28 Temmuz 2013 Pazar

...Ve iki insan şarkılarda buluştu.

Güneşli bir yaz günü, ne kadar garip. Yarım yamalak yapılmış bir akşamüstü kahvaltısı, biraz domates, biraz peynir ve bir bardak kahve. Şampiyonların kahvaltısı. 10 saatlik uyku sonrası isteksizce atılan adımlar kadar canlıyız, yatağımızın soğuk tarafı bile alınmış elimizden. Tarafını seçtiğimiz karanlığın uğultusundan daha da karanlık geceler, karanlık rüyalar. Ölümün soğukluğundan daha da soğuk sular, aklımızın yaratıp da reddettiği derin sularda çırpınışlarımız... Ve iki insan buluştu o sularda.

Heyecanlı bekleyişlere gebe kaldı iki insan. Soğuk bir İstanbul gününde, boğazda süzülen tek bir martı kadar ilgi çekiciydi midemizdeki karıncalanmalar. Yer değiştirdik sırasıyla, birimiz martı oldu birimiz balık. Birbirimizin ağzından ölümü tatmak kadar aşk kokuyordu bedenlerimiz. Salınıyorduk yüzeyde, bekliyorduk çaresizce. Yüzünüze vuran Kadıköy Rıhtım fırtınası kadar acımasızdık, soğuktuk. Büyük balık olduk, içimize attık doymadık. Yaşamak için öldürmüyorduk artık, yaşamak için ölüyorduk. Ölümü ağlattık, sırrımıza kattık... Ve iki insan buluştu kelimelerin İstiklal Caddesi'nde.

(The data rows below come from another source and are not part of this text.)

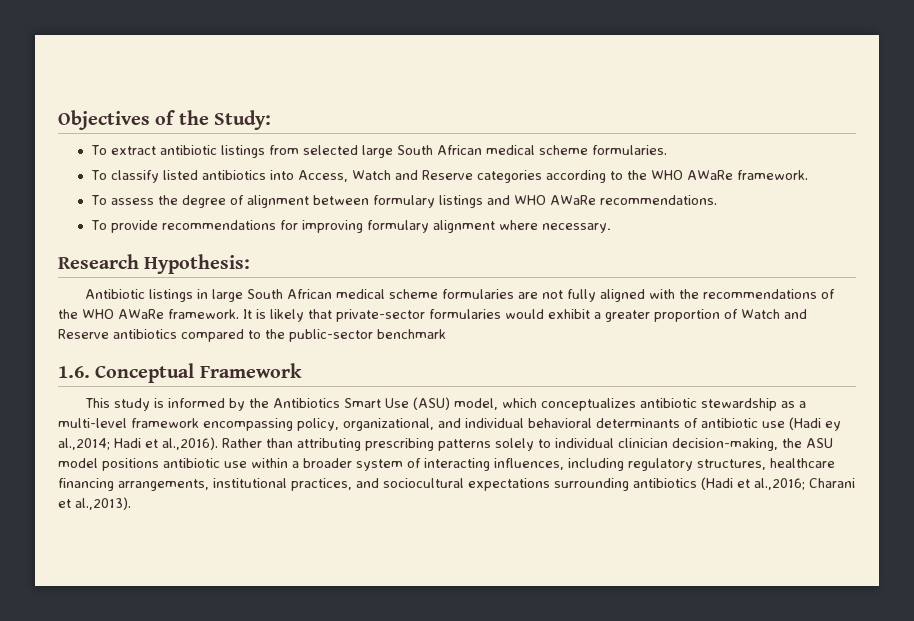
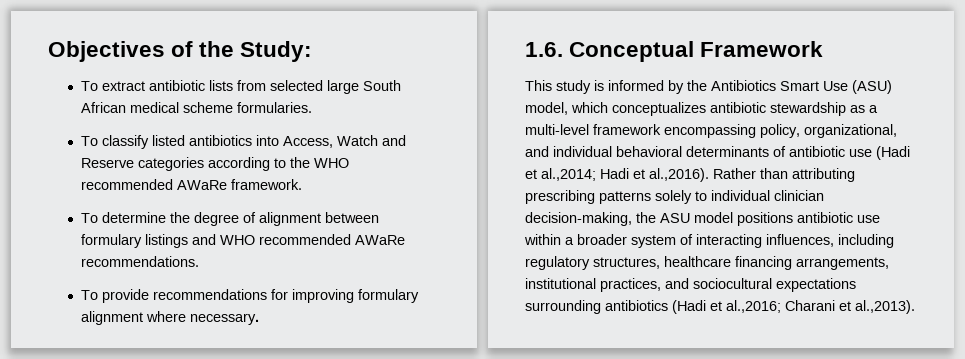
- To extract antibiotic listings from selected large South African medical scheme formularies.
+ To extract antibiotic lists from selected large South African medical scheme formularies.
- To classify listed antibiotics into Access, Watch and Reserve categories according to the WHO AWaRe framework.
+ To classify listed antibiotics into Access, Watch and Reserve categories according to the WHO recommended AWaRe framework.
- To assess the degree of alignment between formulary listings and WHO AWaRe recommendations.
+ To determine the degree of alignment between formulary listings and WHO recommended AWaRe recommendations.
- Research Hypothesis:
- Antibiotic listings in large South African medical scheme formularies are not fully aligned with the recommendations of the WHO AWaRe framework. It is likely that private-sector formularies would exhibit a greater proportion of Watch and Reserve antibiotics compared to the public-sector benchmark
- This study is informed by the Antibiotics Smart Use (ASU) model, which conceptualizes antibiotic stewardship as a multi-level framework encompassing policy, organizational, and individual behavioral determinants of antibiotic use (Hadi ey al.,2014;
+ This study is informed by the Antibiotics Smart Use (ASU) model, which conceptualizes antibiotic stewardship as a multi-level framework encompassing policy, organizational, and individual behavioral determinants of antibiotic use (Hadi et al.,2014;

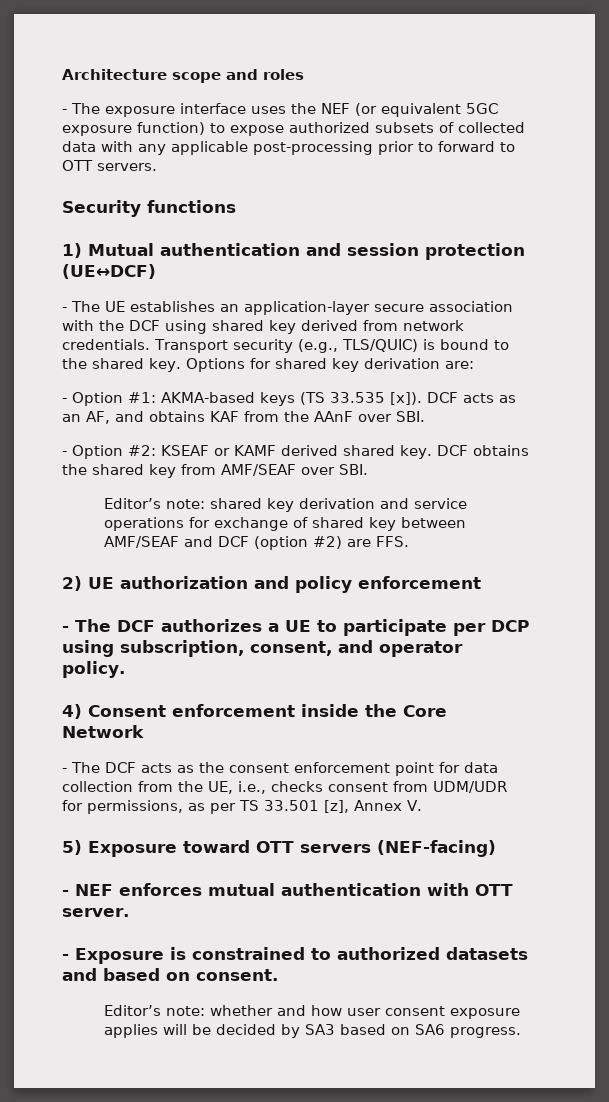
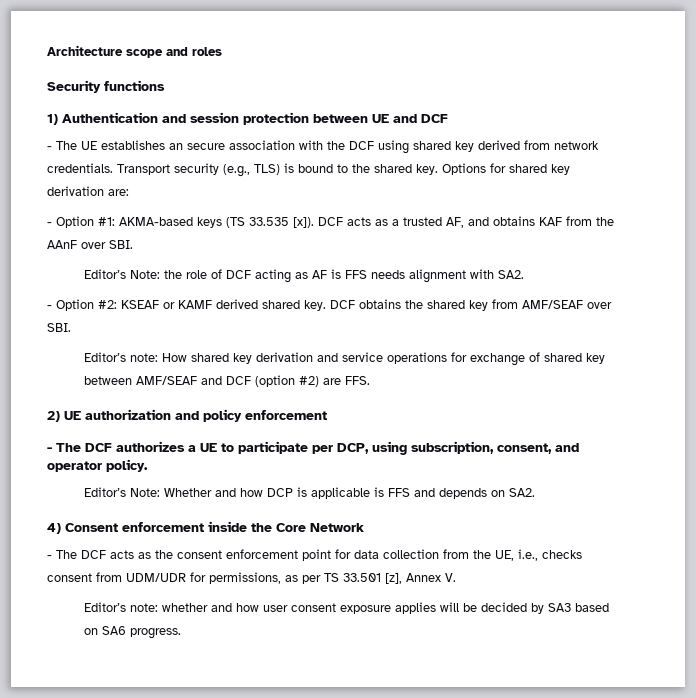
- - The exposure interface uses the NEF (or equivalent 5GC exposure function) to expose authorized subsets of collected data with any applicable post-processing prior to forward to OTT servers.
- 1) Mutual authentication and session protection (UE↔DCF)
+ 1) Authentication and session protection between UE and DCF
- - The UE establishes an application-layer secure association with the DCF using shared key derived from network credentials.
+ - The UE establishes an secure association with the DCF using shared key derived from network credentials.
- Transport security (e.g., TLS/QUIC) is bound to the shared key.
+ Transport security (e.g., TLS) is bound to the shared key.
- DCF acts as an AF, and obtains KAF from the AAnF over SBI.
+ DCF acts as a trusted AF, and obtains KAF from the AAnF over SBI.
+ Editor’s Note: the role of DCF acting as AF is FFS needs alignment with SA2.
- Editor’s note: shared key derivation and service operations for exchange of shared key between AMF/SEAF and DCF (option #2) are FFS.
+ Editor’s note: How shared key derivation and service operations for exchange of shared key between AMF/SEAF and DCF (option #2) are FFS.
- - The DCF authorizes a UE to participate per DCP using subscription, consent, and operator policy.
+ - The DCF authorizes a UE to participate per DCP, using subscription, consent, and operator policy.
+ Editor’s Note: Whether and how DCP is applicable is FFS and depends on SA2.
- 5) Exposure toward OTT servers (NEF-facing)
- - NEF enforces mutual authentication with OTT server.
- - Exposure is constrained to authorized datasets and based on consent.

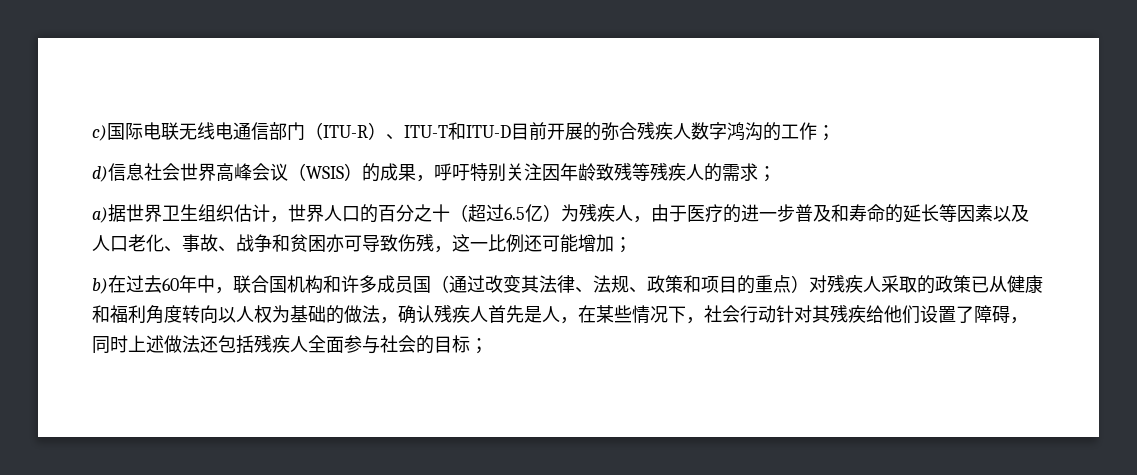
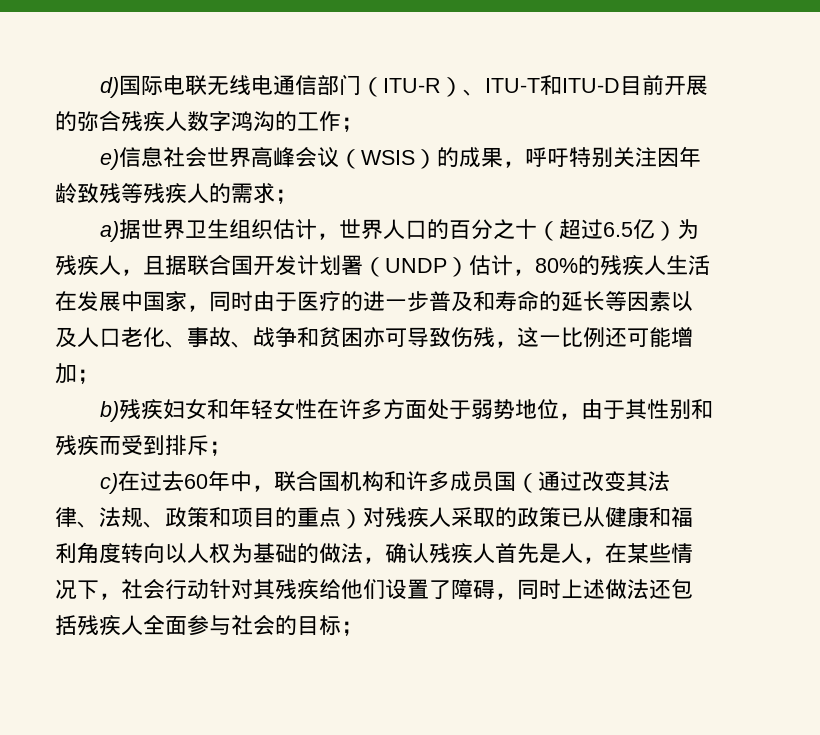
- c)国际电联无线电通信部门（ITU-R）、ITU-T和ITU-D目前开展的弥合残疾人数字鸿沟的工作；
+ d)国际电联无线电通信部门（ITU-R）、ITU-T和ITU-D目前开展的弥合残疾人数字鸿沟的工作；
- d)信息社会世界高峰会议（WSIS）的成果，呼吁特别关注因年龄致残等残疾人的需求；
+ e)信息社会世界高峰会议（WSIS）的成果，呼吁特别关注因年龄致残等残疾人的需求；
- a)据世界卫生组织估计，世界人口的百分之十（超过6.5亿）为残疾人，由于医疗的进一步普及和寿命的延长等因素以及人口老化、事故、战争和贫困亦可导致伤残，这一比例还可能增加；
+ a)据世界卫生组织估计，世界人口的百分之十（超过6.5亿）为残疾人，且据联合国开发计划署（UNDP）估计，80%的残疾人生活在发展中国家，同时由于医疗的进一步普及和寿命的延长等因素以及人口老化、事故、战争和贫困亦可导致伤残，这一比例还可能增加；
- b)在过去60年中，联合国机构和许多成员国（通过改变其法律、法规、政策和项目的重点）对残疾人采取的政策已从健康和福利角度转向以人权为基础的做法，确认残疾人首先是人，在某些情况下，社会行动针对其残疾给他们设置了障碍，同时上述做法还包括残疾人全面参与社会的目标；
+ b)残疾妇女和年轻女性在许多方面处于弱势地位，由于其性别和残疾而受到排斥；
+ c)在过去60年中，联合国机构和许多成员国（通过改变其法律、法规、政策和项目的重点）对残疾人采取的政策已从健康和福利角度转向以人权为基础的做法，确认残疾人首先是人，在某些情况下，社会行动针对其残疾给他们设置了障碍，同时上述做法还包括残疾人全面参与社会的目标；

Alkoliktik belki ikimiz de, şerefe demedik asla. Ayrı masalarda kaldırıp sağlığımıza yudumladık belki rakılarımızı. Köfte ve patates olmadık, rakı ve balık olduk. Ayrı sofralarda güldük belki ortak olan talihsiz kaderimize, belki de dost omzunda ağladık habersiz mutluluğumuzu doğuran derin ümitsizliğimize. Düşüncelerine habersiz eşlik eden sigaran gibiydim, notalarında yaşadığım boşluğun içinde içime düşen ümit ışığım kadar güzeldin hayallerimde... Ve iki insan buluştu rakının ilk kadehinde.

Dumanını içine çektiğimiz tek sigaraların dallanan ve süzülen  dumanları gibi apayrıydık. Kim bilebilirdi aynı yerde bulunduğumuzu, nefesimizi paylaştığımızı, aynı ciğere dolup aynı nefeste tükendiğimizi. Aynı şarkının farklı notalarına sarıldık, asla bilemedik, farkedemedik aynı şarkıda ağladığımızı, güldüğümüzü, sevdiğimizi. Ben senin zihnini soydum, öpüştük, sarıldık, seviştik saatlerce. Anlattık, dinledik günlerce. Aynı ciğerde, aynı şarkıda, aynı gözyaşında, aynı gülücüklerde bulunduğumuzu öğrendik. Birbirimize sarıldık, notalar sarıldı, ciğerler nefessiz kaldı, gözyaşları bir oldu, gülücükler şenlendi sanki aynı yola çıkıp kefenimiz olacaklarmış gibi... Ve iki insan buluştu ölümün son nefesinde.

2 gün 2 gece süren muhabbetler, titrek eller, ürkek kalpler, yorgun bedenler, yabancılaşmış tenler ve saatlerce süren tek bir sır, kulaklardan asla gitmeyecek. İki cümlenin arasındaki saniyelerin yıllar olduğu konuşmalar. Tek bir şarkının ilk dinlenişte ezberlenmesi kadar boştu belki içimiz. Belki de o kadar sahip ve muhtaçtık birbirimize. İki ihtimalin bir bütün oluşturduğu bir dünya kuruldu, ters bir ev kadar garipti. Çabuk uyanabilmek için sağ tarafa dönüp yattık, kulağım sesini arıyordu. Dudakların birbirine değmeden önceki o son saniye kadar heyecan vericiydi sabah uyanışlarımız... Ve iki insan şarkılarda buluştu.